(Beginning of Given information)
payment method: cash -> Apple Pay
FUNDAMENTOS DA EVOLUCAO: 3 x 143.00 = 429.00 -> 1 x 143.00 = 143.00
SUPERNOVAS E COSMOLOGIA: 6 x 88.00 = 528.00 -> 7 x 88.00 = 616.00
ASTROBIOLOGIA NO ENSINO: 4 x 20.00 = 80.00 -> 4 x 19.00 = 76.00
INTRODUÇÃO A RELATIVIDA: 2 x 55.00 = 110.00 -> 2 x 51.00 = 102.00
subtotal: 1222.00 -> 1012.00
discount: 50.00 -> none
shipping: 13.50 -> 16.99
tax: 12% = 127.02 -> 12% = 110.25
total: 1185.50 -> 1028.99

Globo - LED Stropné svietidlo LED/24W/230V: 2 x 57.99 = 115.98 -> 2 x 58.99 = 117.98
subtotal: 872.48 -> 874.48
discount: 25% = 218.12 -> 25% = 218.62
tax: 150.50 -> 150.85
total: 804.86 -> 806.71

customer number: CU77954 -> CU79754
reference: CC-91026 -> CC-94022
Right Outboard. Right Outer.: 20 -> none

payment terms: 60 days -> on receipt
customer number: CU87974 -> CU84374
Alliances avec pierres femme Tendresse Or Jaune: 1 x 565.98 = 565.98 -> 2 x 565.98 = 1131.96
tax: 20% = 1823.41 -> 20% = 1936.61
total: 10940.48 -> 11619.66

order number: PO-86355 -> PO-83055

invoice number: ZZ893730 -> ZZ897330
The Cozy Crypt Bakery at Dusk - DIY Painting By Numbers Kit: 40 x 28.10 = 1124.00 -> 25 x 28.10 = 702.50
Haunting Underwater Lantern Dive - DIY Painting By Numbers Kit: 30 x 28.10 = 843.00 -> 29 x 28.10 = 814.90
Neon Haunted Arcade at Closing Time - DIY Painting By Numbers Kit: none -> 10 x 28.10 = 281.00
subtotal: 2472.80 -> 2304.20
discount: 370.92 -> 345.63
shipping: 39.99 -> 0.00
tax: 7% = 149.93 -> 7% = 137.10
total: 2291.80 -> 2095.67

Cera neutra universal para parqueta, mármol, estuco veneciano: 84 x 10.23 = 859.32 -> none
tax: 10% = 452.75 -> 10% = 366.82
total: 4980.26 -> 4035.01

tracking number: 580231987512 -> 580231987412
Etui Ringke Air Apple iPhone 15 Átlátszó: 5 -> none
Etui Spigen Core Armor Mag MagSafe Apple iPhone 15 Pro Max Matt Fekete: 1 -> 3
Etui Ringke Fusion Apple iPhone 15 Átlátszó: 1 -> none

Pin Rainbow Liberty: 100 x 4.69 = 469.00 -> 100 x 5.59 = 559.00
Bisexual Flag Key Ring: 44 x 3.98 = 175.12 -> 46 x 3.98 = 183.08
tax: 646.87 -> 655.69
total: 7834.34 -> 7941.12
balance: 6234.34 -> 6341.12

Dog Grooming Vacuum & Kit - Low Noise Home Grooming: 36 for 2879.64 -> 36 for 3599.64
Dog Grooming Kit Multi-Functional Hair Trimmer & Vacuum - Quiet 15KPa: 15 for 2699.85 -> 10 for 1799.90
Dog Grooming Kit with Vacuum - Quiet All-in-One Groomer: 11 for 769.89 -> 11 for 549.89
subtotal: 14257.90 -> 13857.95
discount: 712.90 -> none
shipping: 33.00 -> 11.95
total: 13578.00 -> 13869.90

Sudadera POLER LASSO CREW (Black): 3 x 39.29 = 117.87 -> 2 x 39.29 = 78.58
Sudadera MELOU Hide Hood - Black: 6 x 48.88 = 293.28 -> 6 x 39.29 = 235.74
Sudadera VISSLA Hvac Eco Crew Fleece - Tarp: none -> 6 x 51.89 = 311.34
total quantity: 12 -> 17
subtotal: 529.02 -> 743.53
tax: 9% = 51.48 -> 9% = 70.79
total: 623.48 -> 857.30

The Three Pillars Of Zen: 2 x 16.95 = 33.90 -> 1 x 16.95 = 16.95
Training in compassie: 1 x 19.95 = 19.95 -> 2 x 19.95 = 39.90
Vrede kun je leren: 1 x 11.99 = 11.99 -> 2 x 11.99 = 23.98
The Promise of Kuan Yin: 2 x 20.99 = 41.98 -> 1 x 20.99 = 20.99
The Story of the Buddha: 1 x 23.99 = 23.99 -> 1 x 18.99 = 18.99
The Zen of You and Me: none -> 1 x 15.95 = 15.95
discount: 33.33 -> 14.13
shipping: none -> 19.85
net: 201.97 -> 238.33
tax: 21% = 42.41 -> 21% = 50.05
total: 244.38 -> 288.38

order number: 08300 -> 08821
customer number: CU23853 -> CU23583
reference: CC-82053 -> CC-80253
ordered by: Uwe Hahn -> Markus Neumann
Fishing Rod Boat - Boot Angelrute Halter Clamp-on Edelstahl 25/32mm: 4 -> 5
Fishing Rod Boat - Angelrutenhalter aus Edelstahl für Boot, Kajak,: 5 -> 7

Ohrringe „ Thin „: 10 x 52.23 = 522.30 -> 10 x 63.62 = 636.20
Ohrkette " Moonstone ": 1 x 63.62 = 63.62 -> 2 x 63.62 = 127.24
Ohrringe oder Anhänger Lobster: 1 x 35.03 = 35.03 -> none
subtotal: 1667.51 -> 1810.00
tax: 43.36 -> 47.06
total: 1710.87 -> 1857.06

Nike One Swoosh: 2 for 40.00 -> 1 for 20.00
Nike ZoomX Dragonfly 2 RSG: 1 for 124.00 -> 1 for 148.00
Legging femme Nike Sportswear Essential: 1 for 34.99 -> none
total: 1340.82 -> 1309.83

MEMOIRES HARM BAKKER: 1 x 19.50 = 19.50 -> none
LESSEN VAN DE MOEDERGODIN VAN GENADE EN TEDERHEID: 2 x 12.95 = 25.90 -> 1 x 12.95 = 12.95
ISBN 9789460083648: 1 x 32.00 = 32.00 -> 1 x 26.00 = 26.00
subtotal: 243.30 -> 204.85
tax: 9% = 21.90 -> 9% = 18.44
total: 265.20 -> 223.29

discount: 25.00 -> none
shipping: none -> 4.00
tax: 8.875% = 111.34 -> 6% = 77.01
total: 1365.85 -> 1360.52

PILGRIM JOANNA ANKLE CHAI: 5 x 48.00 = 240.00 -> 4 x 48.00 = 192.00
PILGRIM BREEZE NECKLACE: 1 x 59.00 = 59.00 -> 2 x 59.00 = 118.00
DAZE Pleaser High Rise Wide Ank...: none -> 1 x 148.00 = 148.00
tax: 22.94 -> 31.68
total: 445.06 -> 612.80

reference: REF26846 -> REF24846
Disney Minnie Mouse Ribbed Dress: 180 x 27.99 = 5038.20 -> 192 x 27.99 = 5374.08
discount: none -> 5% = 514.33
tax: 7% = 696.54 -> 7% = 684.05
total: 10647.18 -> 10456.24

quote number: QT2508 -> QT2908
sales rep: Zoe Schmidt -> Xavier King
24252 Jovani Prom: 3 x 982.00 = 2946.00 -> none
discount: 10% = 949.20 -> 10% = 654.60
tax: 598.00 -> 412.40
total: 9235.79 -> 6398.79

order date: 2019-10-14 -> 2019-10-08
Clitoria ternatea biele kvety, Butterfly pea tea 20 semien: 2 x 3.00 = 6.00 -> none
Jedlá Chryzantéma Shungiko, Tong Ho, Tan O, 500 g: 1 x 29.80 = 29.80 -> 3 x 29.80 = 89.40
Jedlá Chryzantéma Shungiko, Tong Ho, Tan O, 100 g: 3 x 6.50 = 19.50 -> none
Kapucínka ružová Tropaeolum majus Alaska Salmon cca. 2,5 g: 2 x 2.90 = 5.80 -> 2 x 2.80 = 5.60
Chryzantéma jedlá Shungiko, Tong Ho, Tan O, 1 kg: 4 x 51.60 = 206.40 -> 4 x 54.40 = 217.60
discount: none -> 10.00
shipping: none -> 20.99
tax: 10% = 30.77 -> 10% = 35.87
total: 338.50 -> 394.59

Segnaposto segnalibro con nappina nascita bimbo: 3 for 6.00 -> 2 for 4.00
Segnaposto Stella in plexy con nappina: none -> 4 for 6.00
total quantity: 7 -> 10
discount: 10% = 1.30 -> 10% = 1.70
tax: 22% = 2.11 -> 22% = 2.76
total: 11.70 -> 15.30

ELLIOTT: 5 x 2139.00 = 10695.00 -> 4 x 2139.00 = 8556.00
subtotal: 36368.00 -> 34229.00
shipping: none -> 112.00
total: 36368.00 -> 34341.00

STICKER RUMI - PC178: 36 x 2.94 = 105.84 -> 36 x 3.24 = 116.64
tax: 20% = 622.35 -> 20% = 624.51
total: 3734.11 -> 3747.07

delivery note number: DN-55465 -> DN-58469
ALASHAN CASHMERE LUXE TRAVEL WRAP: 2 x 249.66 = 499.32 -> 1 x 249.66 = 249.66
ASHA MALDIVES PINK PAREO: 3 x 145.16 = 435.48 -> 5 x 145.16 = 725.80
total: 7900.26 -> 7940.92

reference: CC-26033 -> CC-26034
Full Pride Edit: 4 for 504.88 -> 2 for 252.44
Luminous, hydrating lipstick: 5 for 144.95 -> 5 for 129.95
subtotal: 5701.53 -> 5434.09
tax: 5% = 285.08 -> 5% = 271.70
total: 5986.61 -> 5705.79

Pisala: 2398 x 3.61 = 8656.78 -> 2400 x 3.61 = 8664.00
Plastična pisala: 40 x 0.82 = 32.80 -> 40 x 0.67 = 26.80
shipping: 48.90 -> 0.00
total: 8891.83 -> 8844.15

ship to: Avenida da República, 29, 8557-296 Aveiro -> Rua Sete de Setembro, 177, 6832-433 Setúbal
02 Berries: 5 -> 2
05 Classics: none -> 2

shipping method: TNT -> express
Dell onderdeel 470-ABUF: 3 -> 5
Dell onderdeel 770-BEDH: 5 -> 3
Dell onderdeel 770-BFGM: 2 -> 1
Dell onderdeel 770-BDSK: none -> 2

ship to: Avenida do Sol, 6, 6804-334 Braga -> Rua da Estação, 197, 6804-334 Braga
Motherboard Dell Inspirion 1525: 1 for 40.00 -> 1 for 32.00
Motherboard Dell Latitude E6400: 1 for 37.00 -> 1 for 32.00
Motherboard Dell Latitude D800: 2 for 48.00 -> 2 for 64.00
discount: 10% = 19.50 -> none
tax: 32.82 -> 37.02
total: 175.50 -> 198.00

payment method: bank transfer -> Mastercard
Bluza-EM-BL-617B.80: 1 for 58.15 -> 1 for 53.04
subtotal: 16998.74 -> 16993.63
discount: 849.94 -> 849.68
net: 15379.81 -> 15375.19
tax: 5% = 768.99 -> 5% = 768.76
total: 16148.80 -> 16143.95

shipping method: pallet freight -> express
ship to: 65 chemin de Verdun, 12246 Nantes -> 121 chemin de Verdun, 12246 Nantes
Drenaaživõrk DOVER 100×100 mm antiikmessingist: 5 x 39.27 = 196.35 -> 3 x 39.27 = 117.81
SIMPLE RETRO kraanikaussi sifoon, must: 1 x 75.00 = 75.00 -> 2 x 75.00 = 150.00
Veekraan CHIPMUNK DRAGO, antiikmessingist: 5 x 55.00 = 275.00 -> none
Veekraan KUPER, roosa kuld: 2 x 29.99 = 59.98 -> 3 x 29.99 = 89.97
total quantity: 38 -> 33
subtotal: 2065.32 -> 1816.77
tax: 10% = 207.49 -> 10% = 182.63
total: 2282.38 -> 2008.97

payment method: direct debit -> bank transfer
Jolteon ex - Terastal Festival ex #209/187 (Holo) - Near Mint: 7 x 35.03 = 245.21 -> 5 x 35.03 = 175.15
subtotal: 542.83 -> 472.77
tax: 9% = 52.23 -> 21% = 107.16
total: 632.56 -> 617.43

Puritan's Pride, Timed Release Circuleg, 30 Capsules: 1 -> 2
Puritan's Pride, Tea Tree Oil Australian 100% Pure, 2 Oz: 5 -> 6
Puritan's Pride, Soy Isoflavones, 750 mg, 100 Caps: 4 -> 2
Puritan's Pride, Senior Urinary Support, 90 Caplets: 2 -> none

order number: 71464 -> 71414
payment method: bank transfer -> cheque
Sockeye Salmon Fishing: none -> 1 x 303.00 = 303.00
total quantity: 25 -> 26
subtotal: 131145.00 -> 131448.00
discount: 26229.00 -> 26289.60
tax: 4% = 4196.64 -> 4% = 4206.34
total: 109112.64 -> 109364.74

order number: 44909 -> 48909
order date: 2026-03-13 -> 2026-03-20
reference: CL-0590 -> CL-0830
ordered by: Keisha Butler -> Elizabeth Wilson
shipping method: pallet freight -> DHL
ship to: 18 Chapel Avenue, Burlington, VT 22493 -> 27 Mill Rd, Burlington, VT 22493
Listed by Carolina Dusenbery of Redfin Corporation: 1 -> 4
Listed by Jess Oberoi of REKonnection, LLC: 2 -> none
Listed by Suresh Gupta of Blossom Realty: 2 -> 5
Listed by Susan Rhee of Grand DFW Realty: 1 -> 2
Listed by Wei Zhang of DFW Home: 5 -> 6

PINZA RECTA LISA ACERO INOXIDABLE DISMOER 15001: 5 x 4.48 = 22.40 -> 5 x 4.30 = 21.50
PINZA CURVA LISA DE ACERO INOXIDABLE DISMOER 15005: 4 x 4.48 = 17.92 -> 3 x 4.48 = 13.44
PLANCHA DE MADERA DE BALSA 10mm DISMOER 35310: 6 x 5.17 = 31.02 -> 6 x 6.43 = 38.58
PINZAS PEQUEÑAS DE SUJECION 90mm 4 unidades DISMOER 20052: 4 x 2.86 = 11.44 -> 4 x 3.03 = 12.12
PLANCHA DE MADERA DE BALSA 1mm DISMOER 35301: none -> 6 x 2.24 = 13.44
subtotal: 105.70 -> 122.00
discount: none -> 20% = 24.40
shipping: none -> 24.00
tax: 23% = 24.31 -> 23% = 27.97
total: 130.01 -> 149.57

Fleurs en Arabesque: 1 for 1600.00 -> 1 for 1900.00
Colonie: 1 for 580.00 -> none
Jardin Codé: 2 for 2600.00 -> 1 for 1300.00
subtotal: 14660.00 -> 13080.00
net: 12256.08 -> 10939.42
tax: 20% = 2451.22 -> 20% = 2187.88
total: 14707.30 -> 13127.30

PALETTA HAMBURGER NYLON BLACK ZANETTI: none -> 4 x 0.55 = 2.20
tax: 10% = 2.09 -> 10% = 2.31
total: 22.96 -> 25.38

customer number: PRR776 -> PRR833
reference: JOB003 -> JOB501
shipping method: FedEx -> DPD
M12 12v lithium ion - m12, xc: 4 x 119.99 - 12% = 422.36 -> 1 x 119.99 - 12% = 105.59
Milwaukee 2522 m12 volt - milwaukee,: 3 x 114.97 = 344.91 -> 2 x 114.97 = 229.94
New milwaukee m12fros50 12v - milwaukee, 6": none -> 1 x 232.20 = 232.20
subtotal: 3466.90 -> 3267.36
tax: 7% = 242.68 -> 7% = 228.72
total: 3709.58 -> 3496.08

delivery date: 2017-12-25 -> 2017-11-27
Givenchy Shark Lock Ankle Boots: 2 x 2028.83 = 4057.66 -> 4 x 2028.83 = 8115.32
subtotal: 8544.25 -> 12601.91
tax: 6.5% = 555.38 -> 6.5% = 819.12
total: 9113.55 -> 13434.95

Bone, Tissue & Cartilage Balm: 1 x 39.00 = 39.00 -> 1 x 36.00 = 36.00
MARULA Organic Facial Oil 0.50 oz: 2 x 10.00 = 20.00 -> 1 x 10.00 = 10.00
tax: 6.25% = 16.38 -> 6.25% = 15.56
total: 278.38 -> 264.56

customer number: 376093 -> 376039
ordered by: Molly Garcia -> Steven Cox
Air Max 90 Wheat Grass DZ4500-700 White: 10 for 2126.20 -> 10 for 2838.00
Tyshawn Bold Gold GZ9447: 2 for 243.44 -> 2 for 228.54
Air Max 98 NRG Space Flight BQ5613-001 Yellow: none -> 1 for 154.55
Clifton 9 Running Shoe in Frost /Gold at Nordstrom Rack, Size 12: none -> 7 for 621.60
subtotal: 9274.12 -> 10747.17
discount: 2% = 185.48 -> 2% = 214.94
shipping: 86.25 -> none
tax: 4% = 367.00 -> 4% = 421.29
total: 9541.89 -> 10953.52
(End of Given information)
> _Work required_
Repeat, word for word, the lines from the opening of the material through the line containing "Dog Grooming Kit Multi-Functional".

> _Response for this exercise_
payment method: cash -> Apple Pay
FUNDAMENTOS DA EVOLUCAO: 3 x 143.00 = 429.00 -> 1 x 143.00 = 143.00
SUPERNOVAS E COSMOLOGIA: 6 x 88.00 = 528.00 -> 7 x 88.00 = 616.00
ASTROBIOLOGIA NO ENSINO: 4 x 20.00 = 80.00 -> 4 x 19.00 = 76.00
INTRODUÇÃO A RELATIVIDA: 2 x 55.00 = 110.00 -> 2 x 51.00 = 102.00
subtotal: 1222.00 -> 1012.00
discount: 50.00 -> none
shipping: 13.50 -> 16.99
tax: 12% = 127.02 -> 12% = 110.25
total: 1185.50 -> 1028.99

Globo - LED Stropné svietidlo LED/24W/230V: 2 x 57.99 = 115.98 -> 2 x 58.99 = 117.98
subtotal: 872.48 -> 874.48
discount: 25% = 218.12 -> 25% = 218.62
tax: 150.50 -> 150.85
total: 804.86 -> 806.71

customer number: CU77954 -> CU79754
reference: CC-91026 -> CC-94022
Right Outboard. Right Outer.: 20 -> none

payment terms: 60 days -> on receipt
customer number: CU87974 -> CU84374
Alliances avec pierres femme Tendresse Or Jaune: 1 x 565.98 = 565.98 -> 2 x 565.98 = 1131.96
tax: 20% = 1823.41 -> 20% = 1936.61
total: 10940.48 -> 11619.66

order number: PO-86355 -> PO-83055

invoice number: ZZ893730 -> ZZ897330
The Cozy Crypt Bakery at Dusk - DIY Painting By Numbers Kit: 40 x 28.10 = 1124.00 -> 25 x 28.10 = 702.50
Haunting Underwater Lantern Dive - DIY Painting By Numbers Kit: 30 x 28.10 = 843.00 -> 29 x 28.10 = 814.90
Neon Haunted Arcade at Closing Time - DIY Painting By Numbers Kit: none -> 10 x 28.10 = 281.00
subtotal: 2472.80 -> 2304.20
discount: 370.92 -> 345.63
shipping: 39.99 -> 0.00
tax: 7% = 149.93 -> 7% = 137.10
total: 2291.80 -> 2095.67

Cera neutra universal para parqueta, mármol, estuco veneciano: 84 x 10.23 = 859.32 -> none
tax: 10% = 452.75 -> 10% = 366.82
total: 4980.26 -> 4035.01

tracking number: 580231987512 -> 580231987412
Etui Ringke Air Apple iPhone 15 Átlátszó: 5 -> none
Etui Spigen Core Armor Mag MagSafe Apple iPhone 15 Pro Max Matt Fekete: 1 -> 3
Etui Ringke Fusion Apple iPhone 15 Átlátszó: 1 -> none

Pin Rainbow Liberty: 100 x 4.69 = 469.00 -> 100 x 5.59 = 559.00
Bisexual Flag Key Ring: 44 x 3.98 = 175.12 -> 46 x 3.98 = 183.08
tax: 646.87 -> 655.69
total: 7834.34 -> 7941.12
balance: 6234.34 -> 6341.12

Dog Grooming Vacuum & Kit - Low Noise Home Grooming: 36 for 2879.64 -> 36 for 3599.64
Dog Grooming Kit Multi-Functional Hair Trimmer & Vacuum - Quiet 15KPa: 15 for 2699.85 -> 10 for 1799.90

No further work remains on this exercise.